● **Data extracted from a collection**

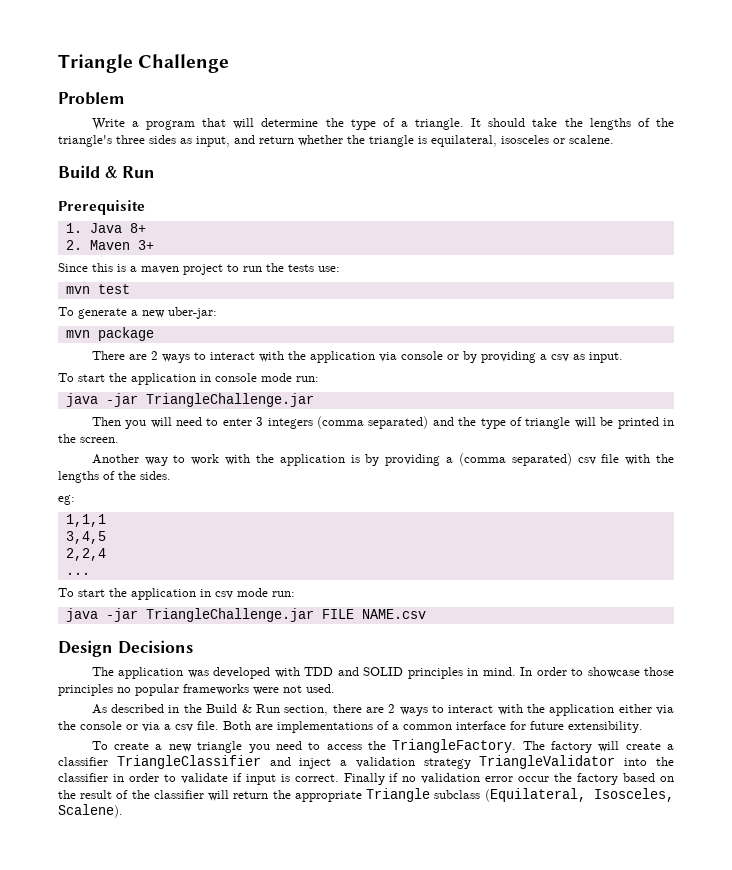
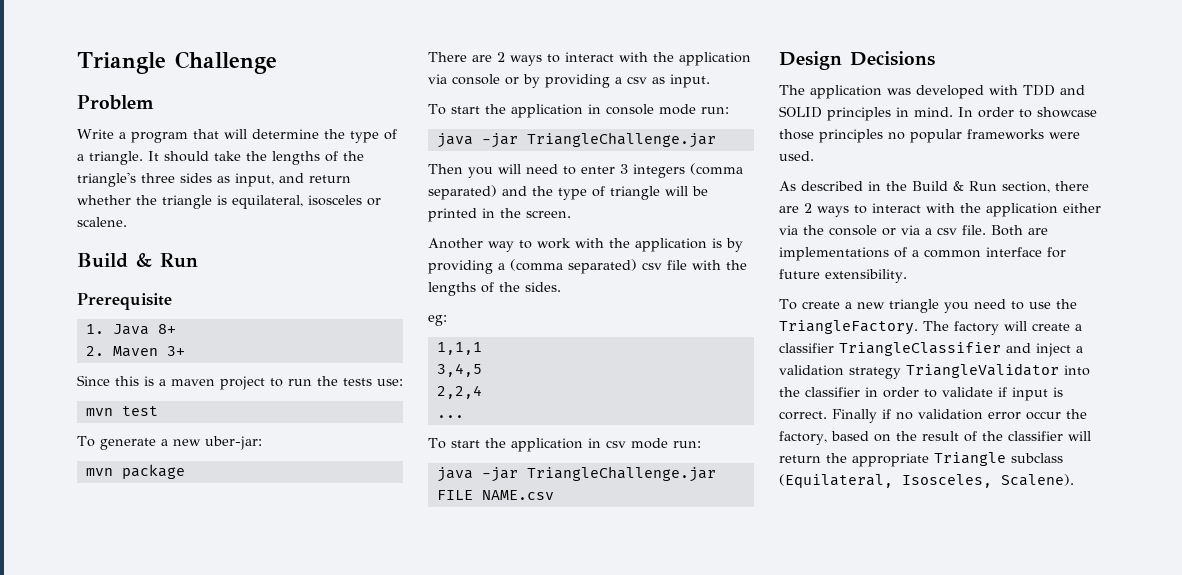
[283,685,302,693] not -> (1080, 135) none
[326,744,362,750] access -> [1028,302,1051,309] use
[577,773,619,785] factory -> [779,431,827,445] factory,

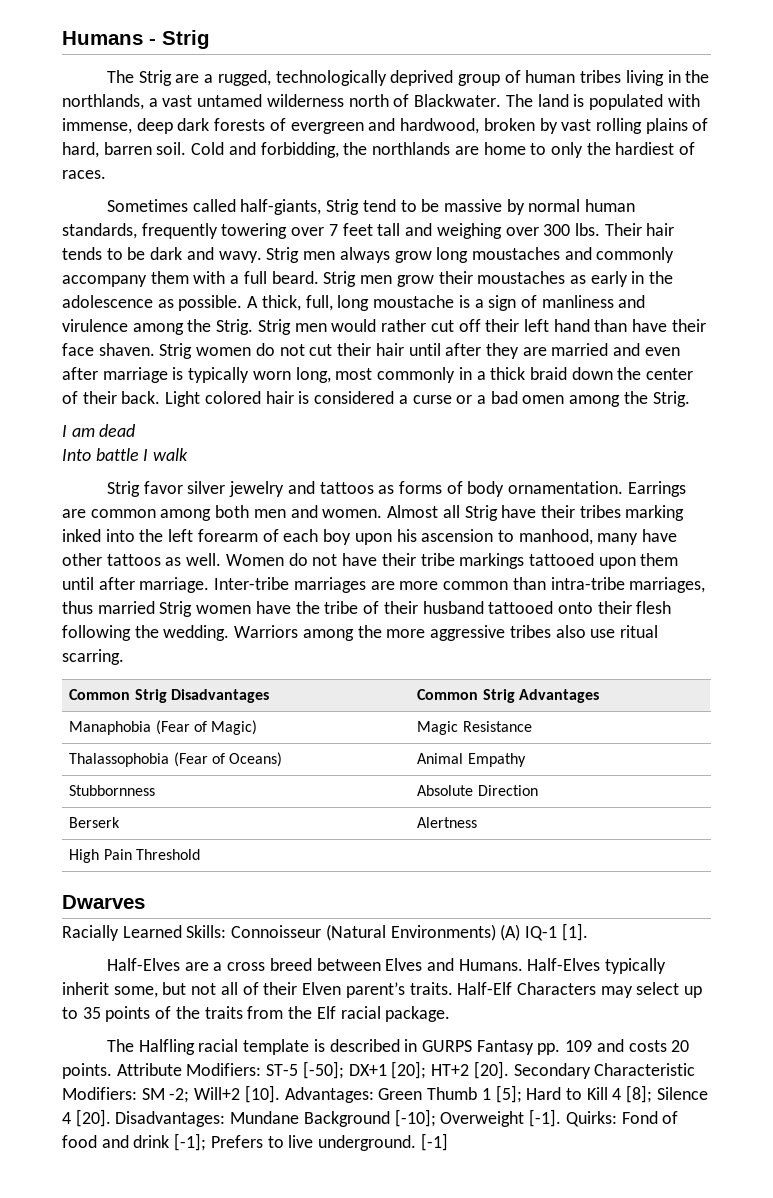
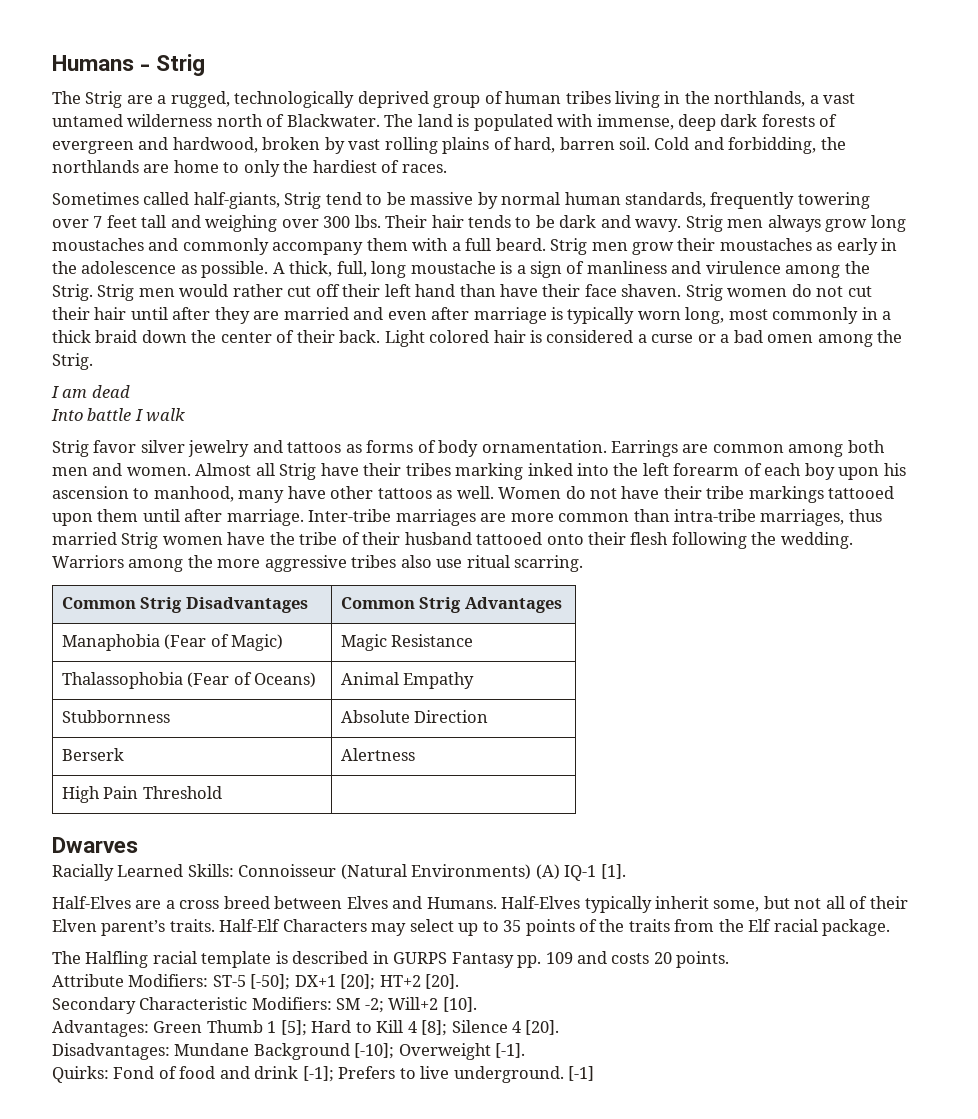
(112, 1071) none -> (730, 959) //
(509, 1070) none -> (460, 981) //
(280, 1094) none -> (477, 1004) //
(111, 1118) none -> (560, 1027) //
(562, 1118) none -> (526, 1050) //

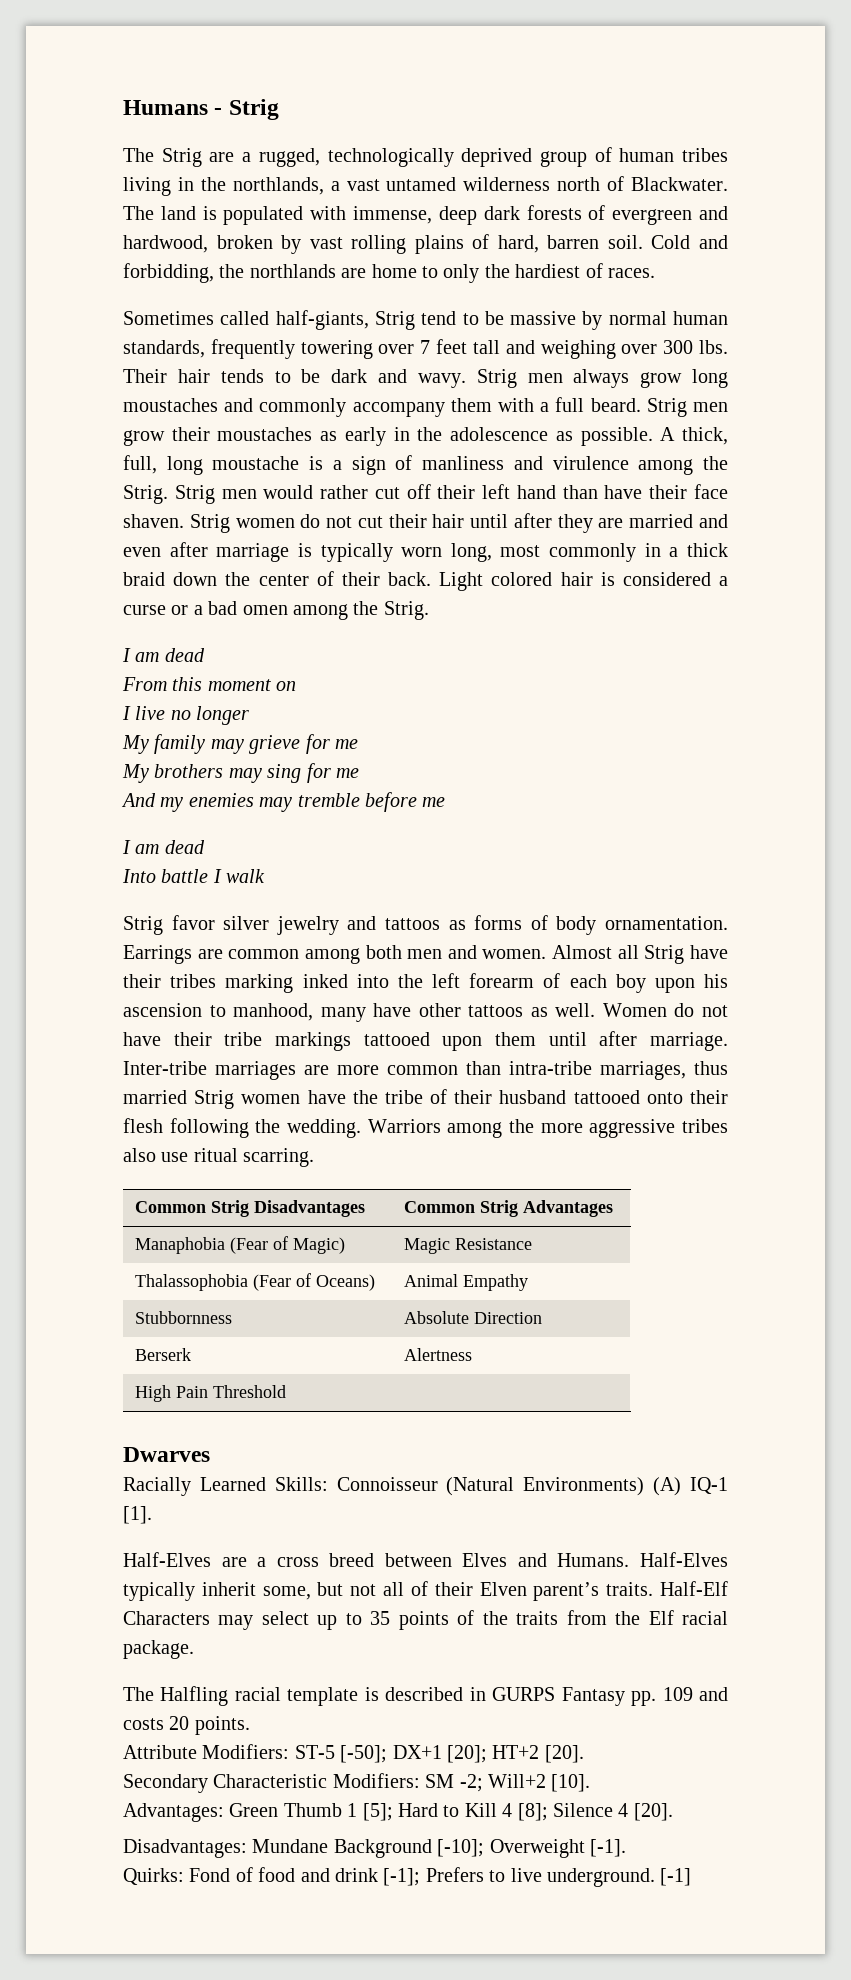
(130, 391) none -> [122,677,297,691] [122,706,250,725] [122,734,358,754] [122,763,359,783] [121,792,446,812] [122,840,205,854] // From this moment on // I live no longer // My family may grieve for me // My brothers may sing for me // And my enemies may tremble before me // I am dead

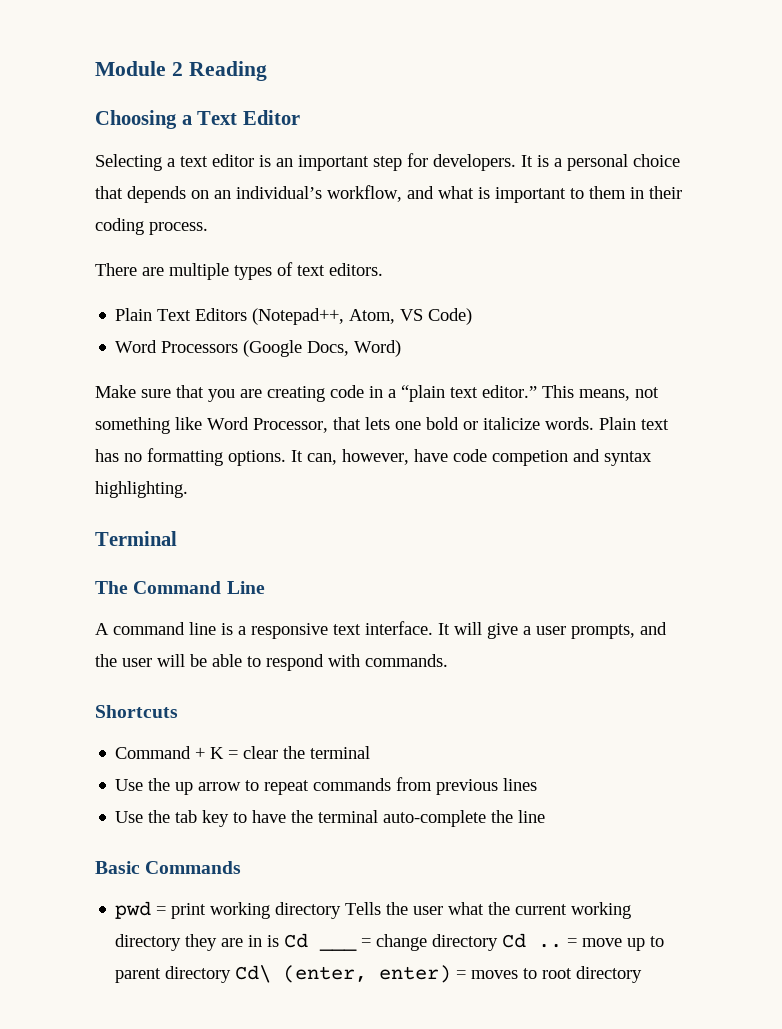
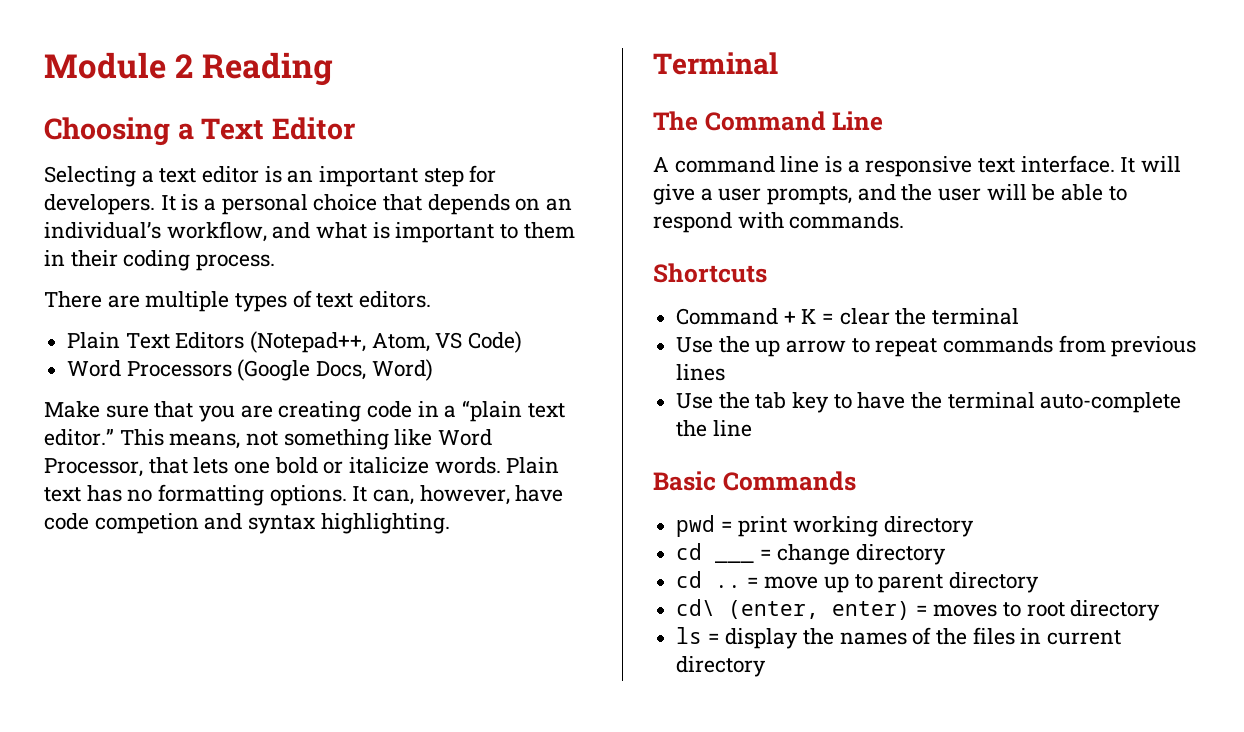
[345,902,632,919] [115,933,309,951] Tells the user what the current working directory they are in is Cd -> [676,543,703,560] // cd
[502,933,527,948] Cd -> [676,571,703,588] // cd
[235,965,272,983] Cd\ -> [676,599,716,616] // cd\
(643, 974) none -> [676,627,1122,649] [676,656,767,677] // ls = display the names of the files in current directory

● **Your instructions**
Looking at the records above, state the number of lines where the word "current" occurs, and write nothing beyond it.

● **Written response**
2